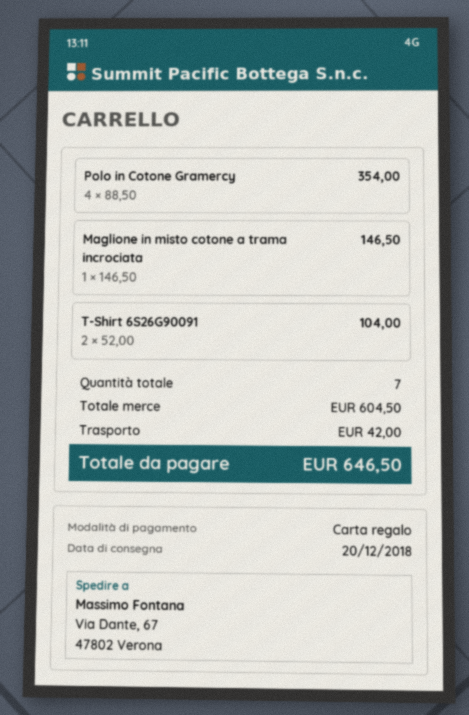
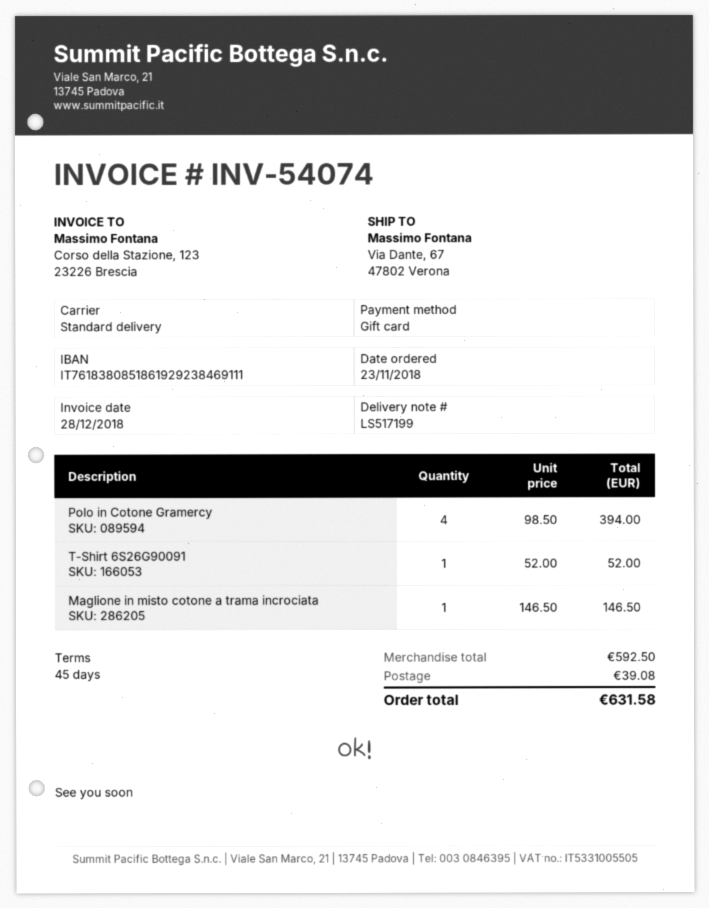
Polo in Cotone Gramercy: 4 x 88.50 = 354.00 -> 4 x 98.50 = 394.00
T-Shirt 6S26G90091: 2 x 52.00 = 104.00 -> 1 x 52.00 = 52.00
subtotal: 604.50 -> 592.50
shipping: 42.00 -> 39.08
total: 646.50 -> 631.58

--

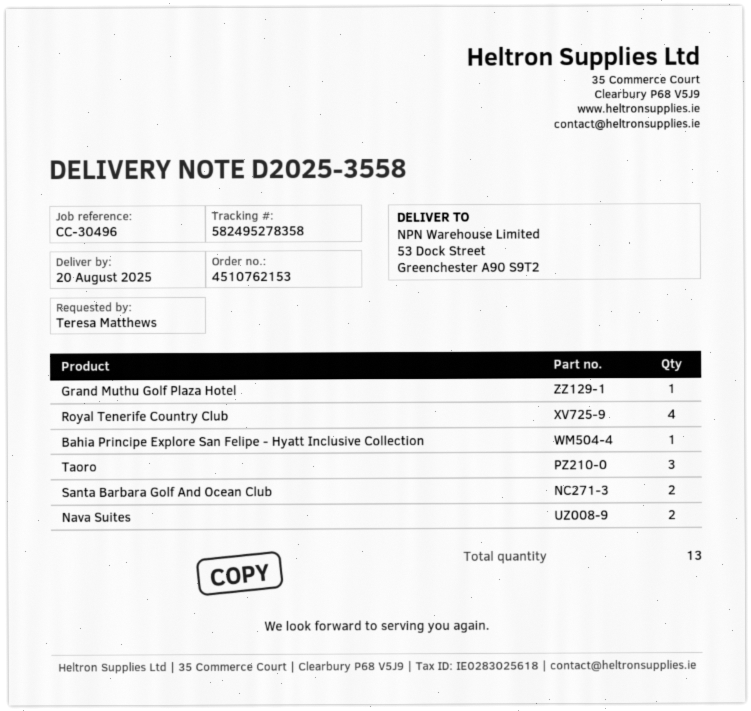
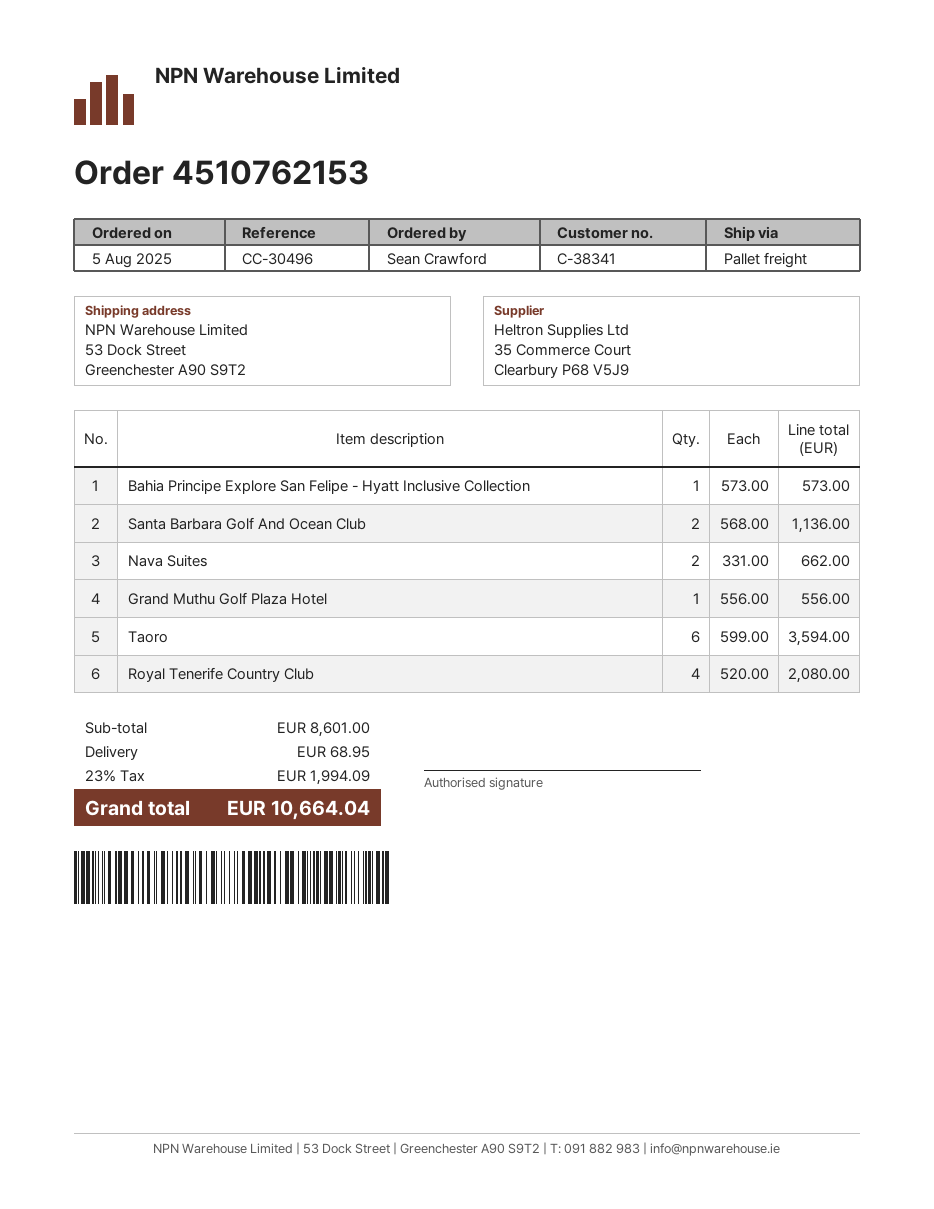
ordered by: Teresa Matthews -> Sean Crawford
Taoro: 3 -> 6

__What the task requires__. Within the material above, the line with "ordered by: Teresa Matthews -> Sean Crawford" opens the range and the line with "Taoro: 3 -> 6" closes it; reproduce that range word for word.

__Solution to this task__.
ordered by: Teresa Matthews -> Sean Crawford
Taoro: 3 -> 6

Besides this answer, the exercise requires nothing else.